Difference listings
***
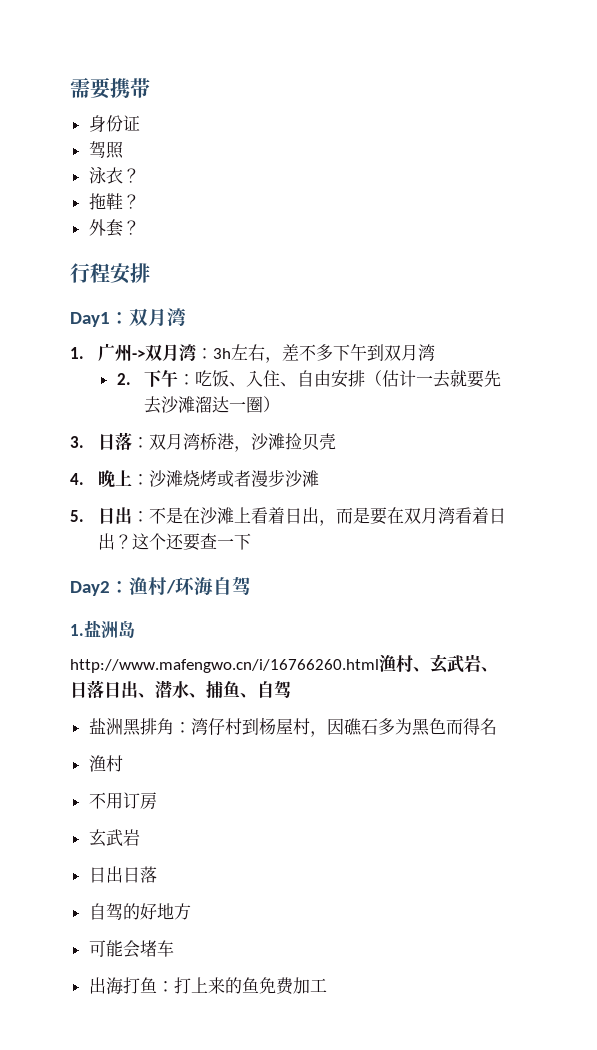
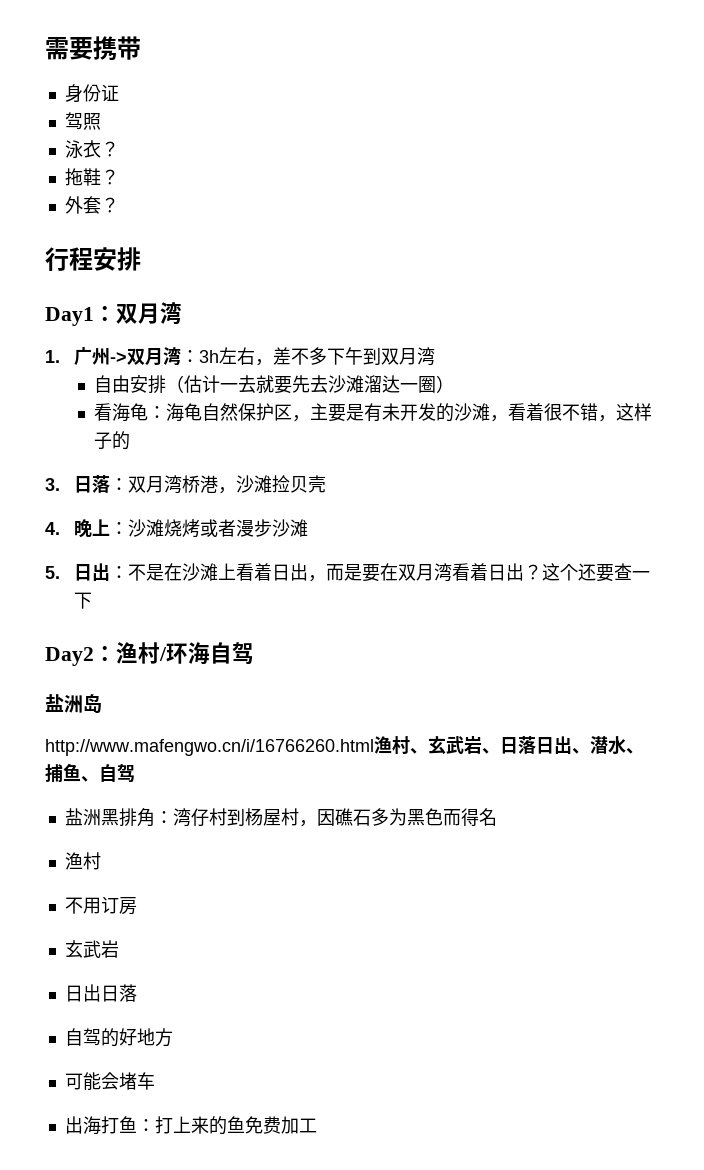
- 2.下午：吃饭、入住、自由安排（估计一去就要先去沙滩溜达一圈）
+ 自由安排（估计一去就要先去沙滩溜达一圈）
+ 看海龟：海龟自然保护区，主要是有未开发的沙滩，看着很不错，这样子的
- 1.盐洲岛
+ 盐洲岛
***
EXERCISE DETAILS
Please show each line in the records above that contains "自由安排".

EXERCISE SOLUTION
- 2.下午：吃饭、入住、自由安排（估计一去就要先去沙滩溜达一圈）
+ 自由安排（估计一去就要先去沙滩溜达一圈）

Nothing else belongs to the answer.